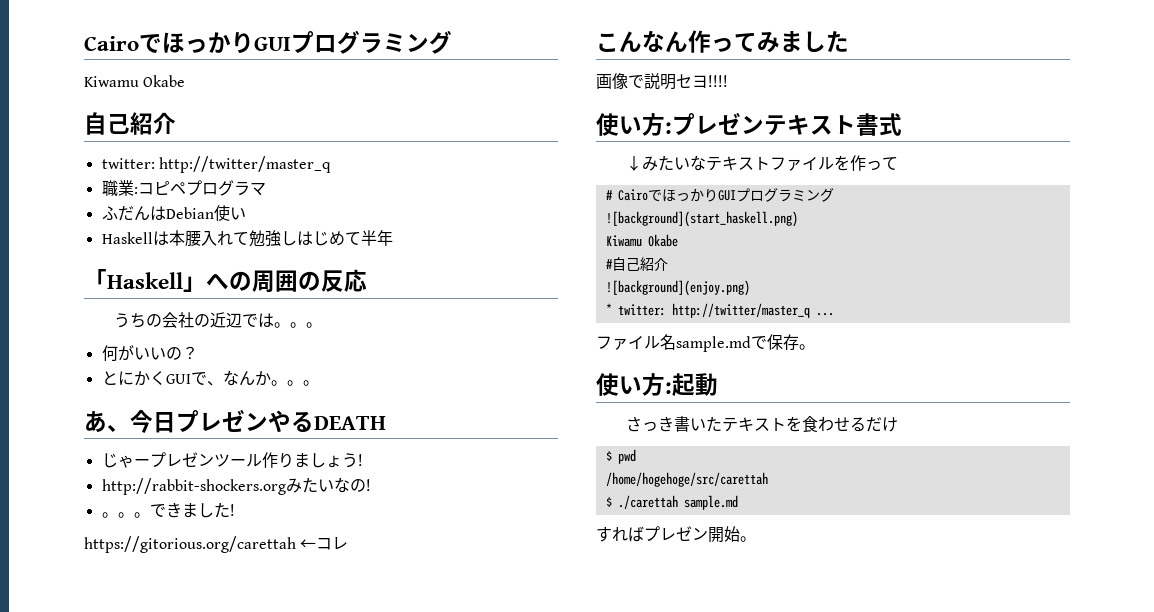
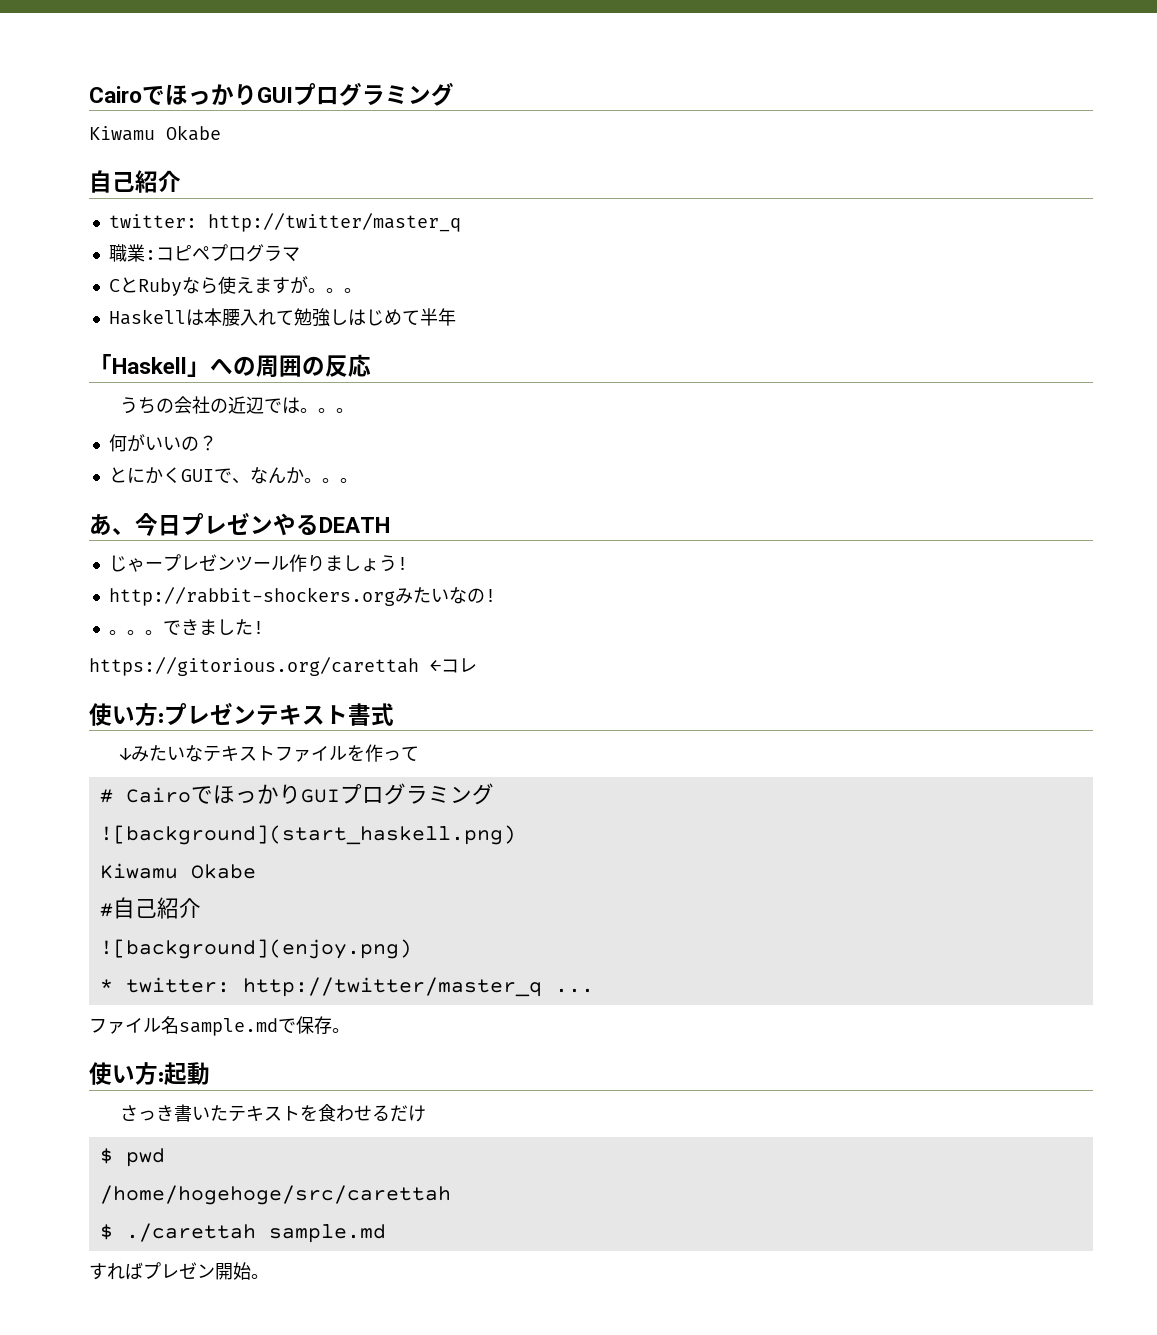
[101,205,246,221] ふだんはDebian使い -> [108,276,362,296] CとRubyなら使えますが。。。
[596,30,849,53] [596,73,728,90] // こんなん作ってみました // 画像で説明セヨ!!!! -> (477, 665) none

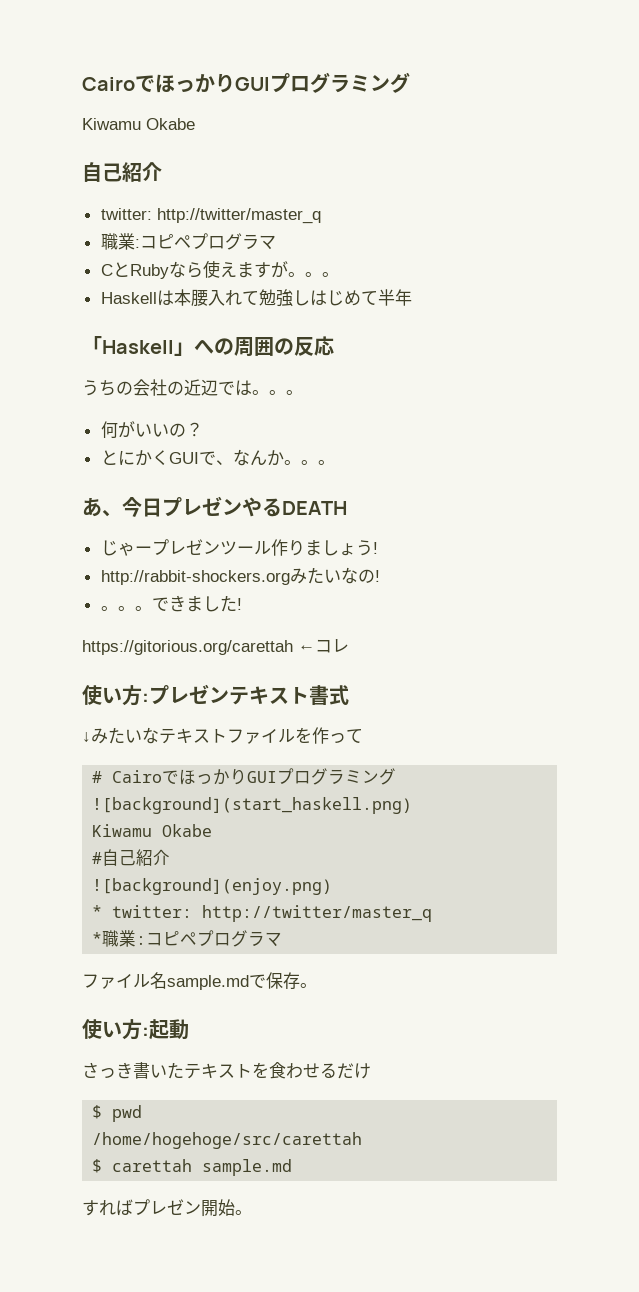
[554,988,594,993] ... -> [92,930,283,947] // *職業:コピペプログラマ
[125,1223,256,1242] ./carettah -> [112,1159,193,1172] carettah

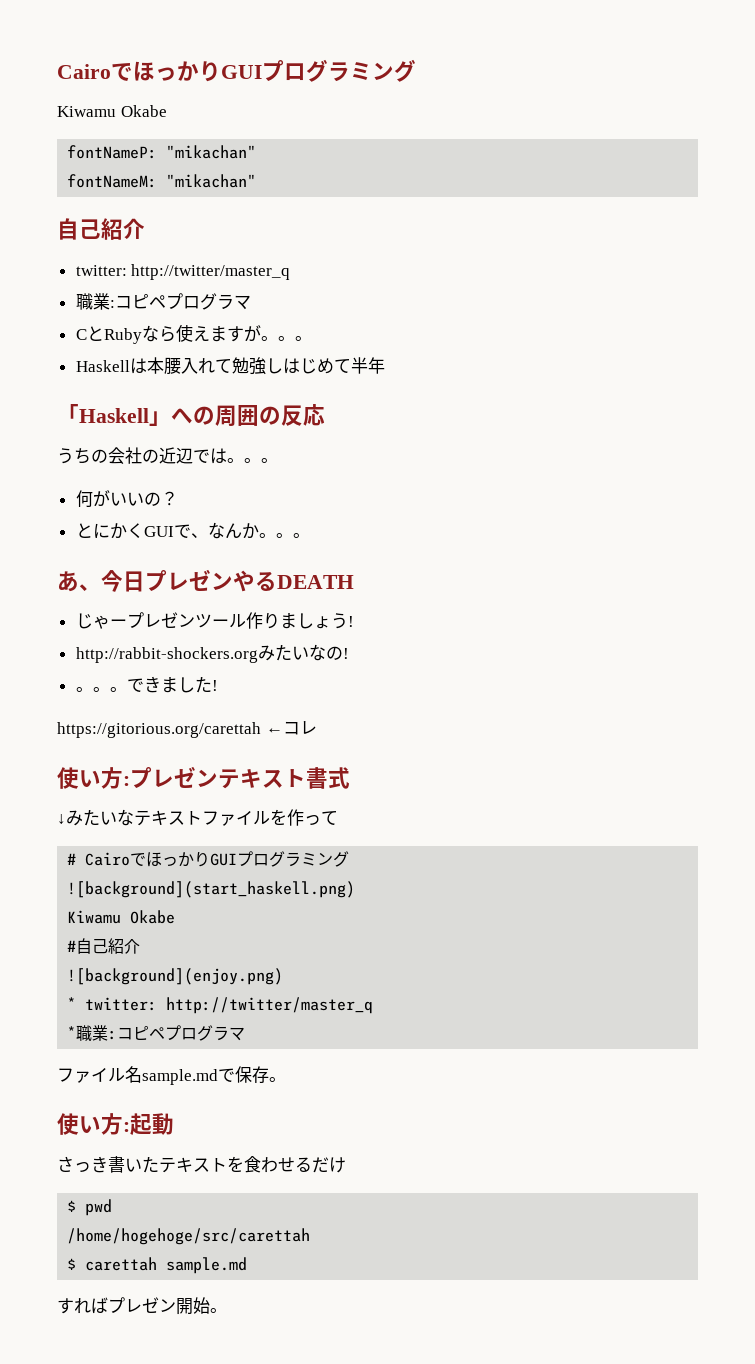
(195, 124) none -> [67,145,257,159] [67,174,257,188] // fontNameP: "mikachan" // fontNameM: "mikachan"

==*==

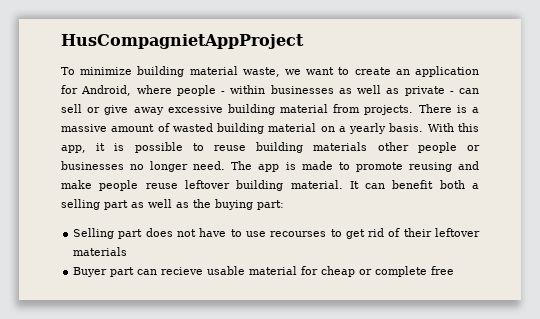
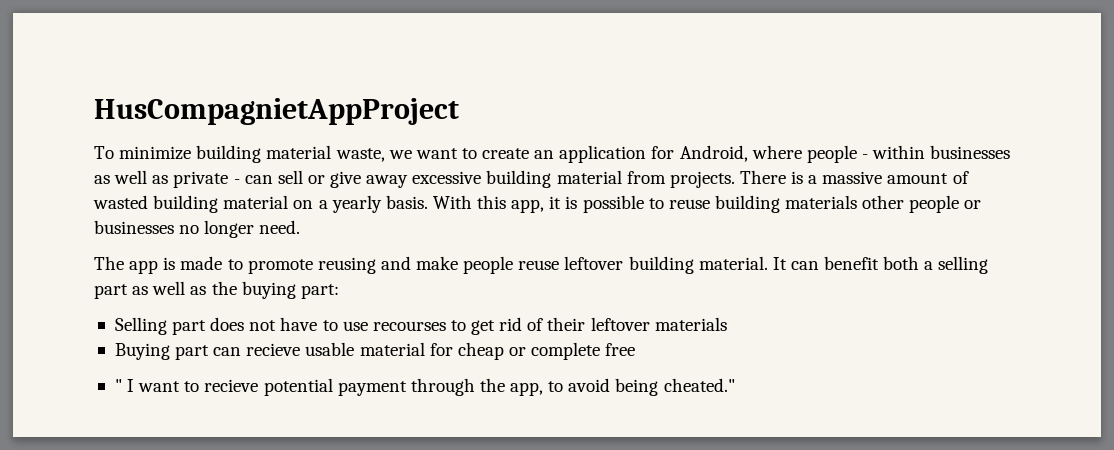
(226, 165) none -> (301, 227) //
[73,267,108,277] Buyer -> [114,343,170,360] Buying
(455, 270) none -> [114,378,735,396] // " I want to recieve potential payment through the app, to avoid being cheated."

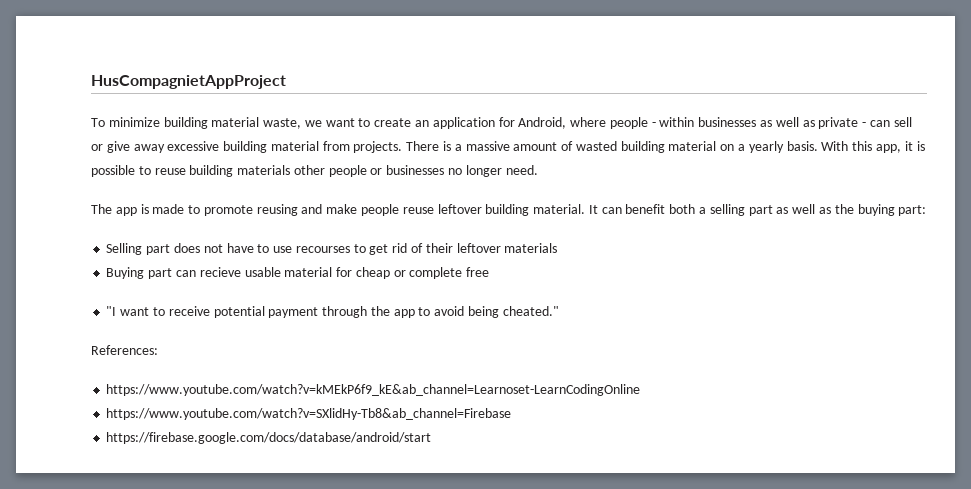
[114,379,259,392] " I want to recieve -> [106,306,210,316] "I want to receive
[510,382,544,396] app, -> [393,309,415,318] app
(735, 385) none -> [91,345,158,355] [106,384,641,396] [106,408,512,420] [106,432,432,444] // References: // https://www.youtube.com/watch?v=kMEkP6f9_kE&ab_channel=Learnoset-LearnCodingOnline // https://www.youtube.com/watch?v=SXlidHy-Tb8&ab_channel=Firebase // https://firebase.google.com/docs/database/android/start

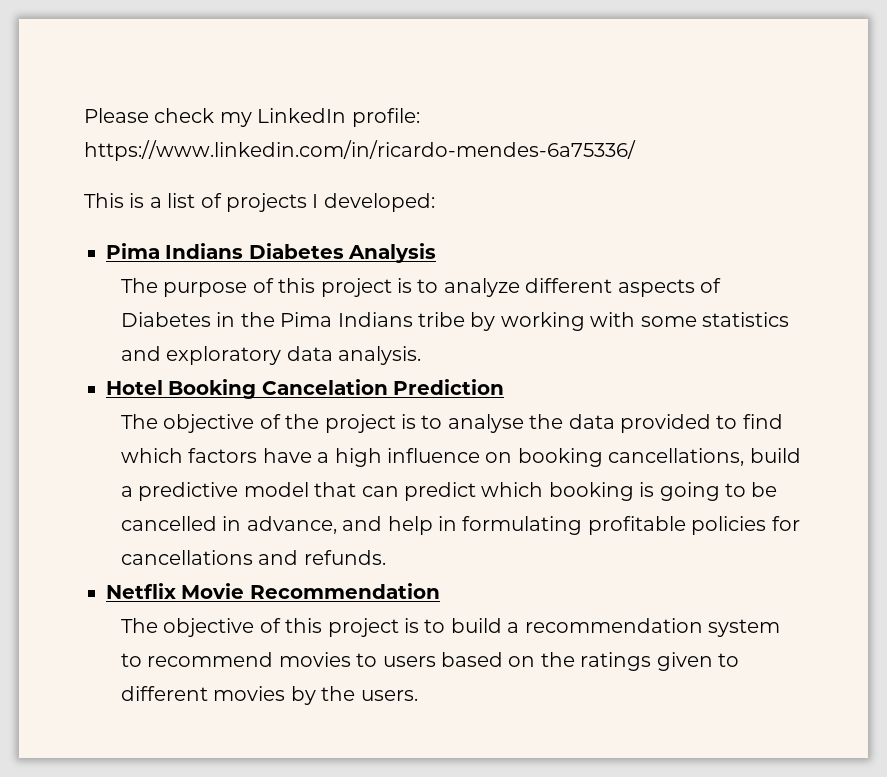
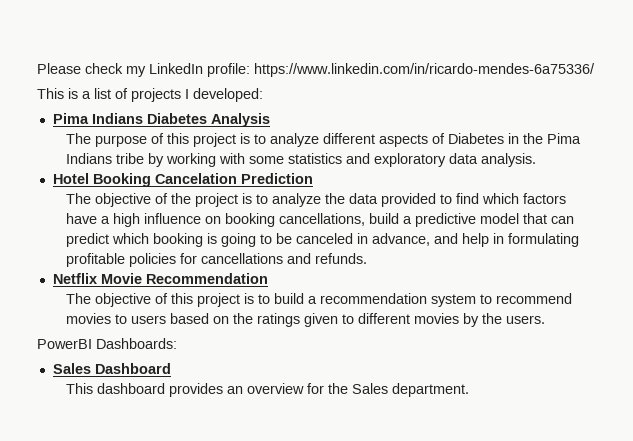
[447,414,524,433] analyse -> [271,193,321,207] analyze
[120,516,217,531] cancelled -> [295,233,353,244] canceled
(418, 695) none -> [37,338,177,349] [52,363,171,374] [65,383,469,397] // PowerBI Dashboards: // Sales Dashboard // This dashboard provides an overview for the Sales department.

==*==

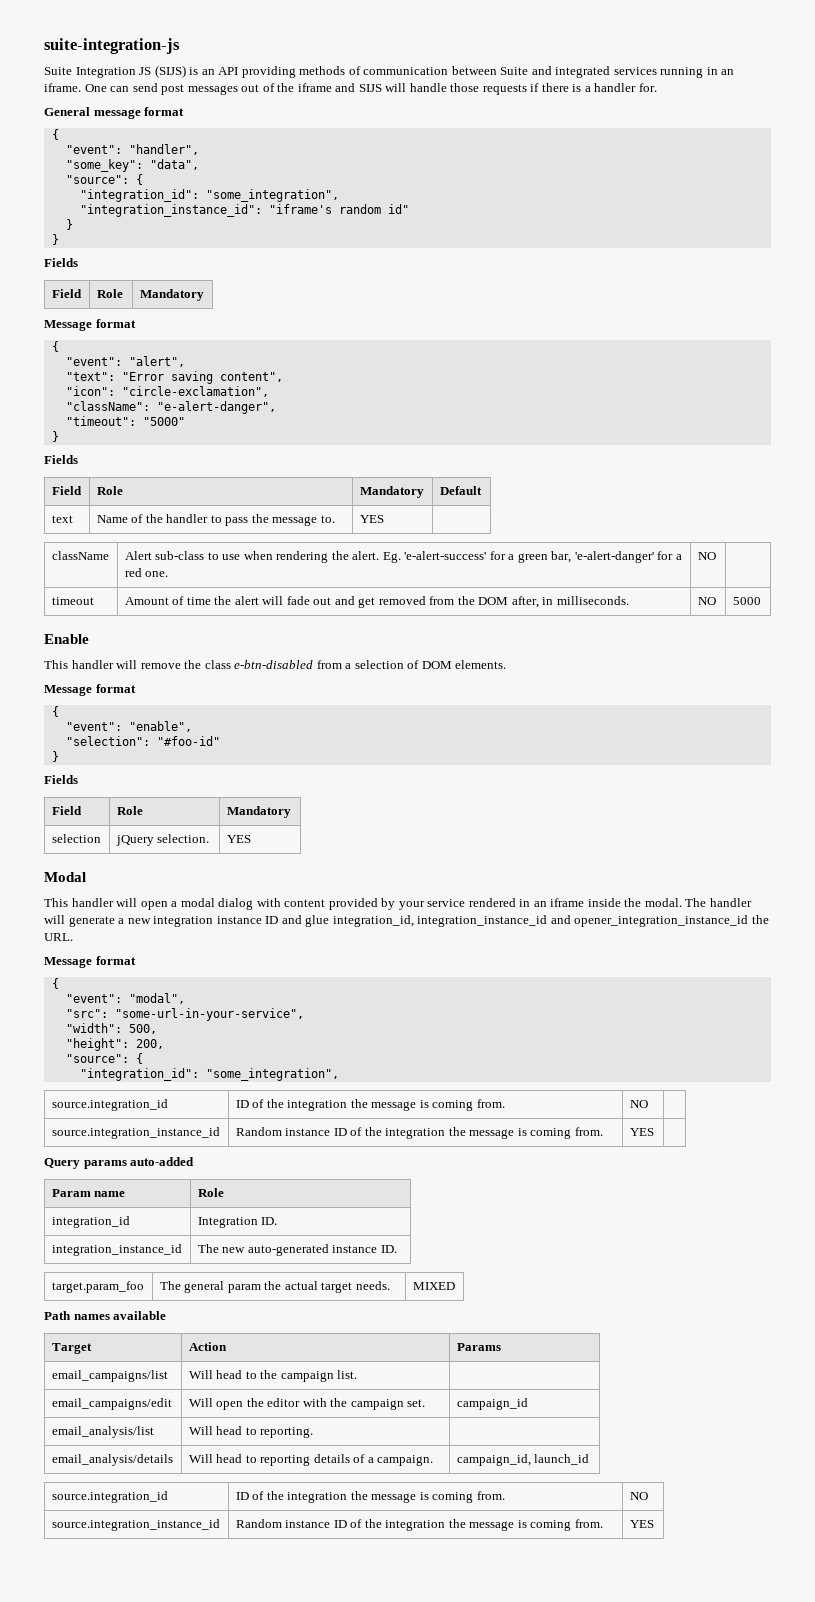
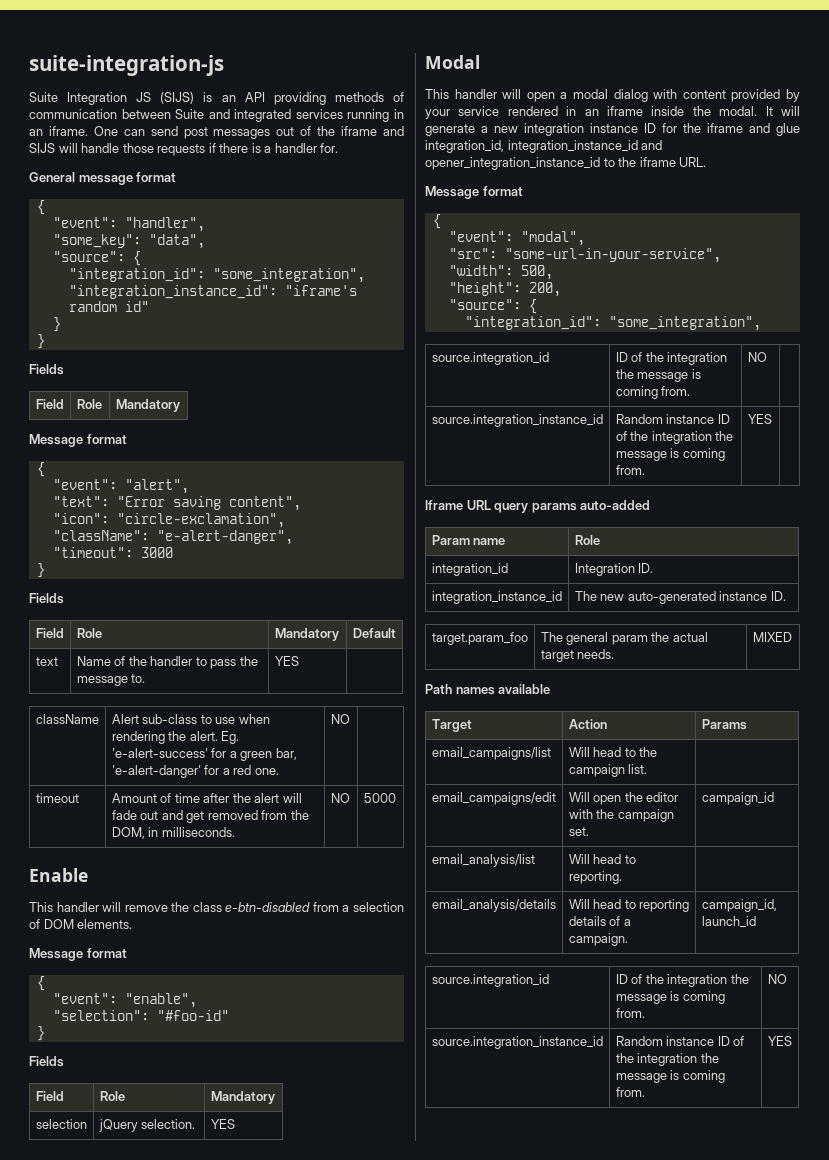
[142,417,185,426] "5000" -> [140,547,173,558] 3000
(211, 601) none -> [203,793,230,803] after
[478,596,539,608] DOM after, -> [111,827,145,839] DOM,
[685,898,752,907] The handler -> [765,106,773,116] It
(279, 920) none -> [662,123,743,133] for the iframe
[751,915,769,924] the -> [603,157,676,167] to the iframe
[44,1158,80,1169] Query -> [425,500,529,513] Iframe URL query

==*==

§ **Required work**
Where a line in the entries holds the word "want", copy that line.

§ **Result for this exercise**
(455, 270) none -> [114,378,735,396] // " I want to recieve potential payment through the app, to avoid being cheated."
[114,379,259,392] " I want to recieve -> [106,306,210,316] "I want to receive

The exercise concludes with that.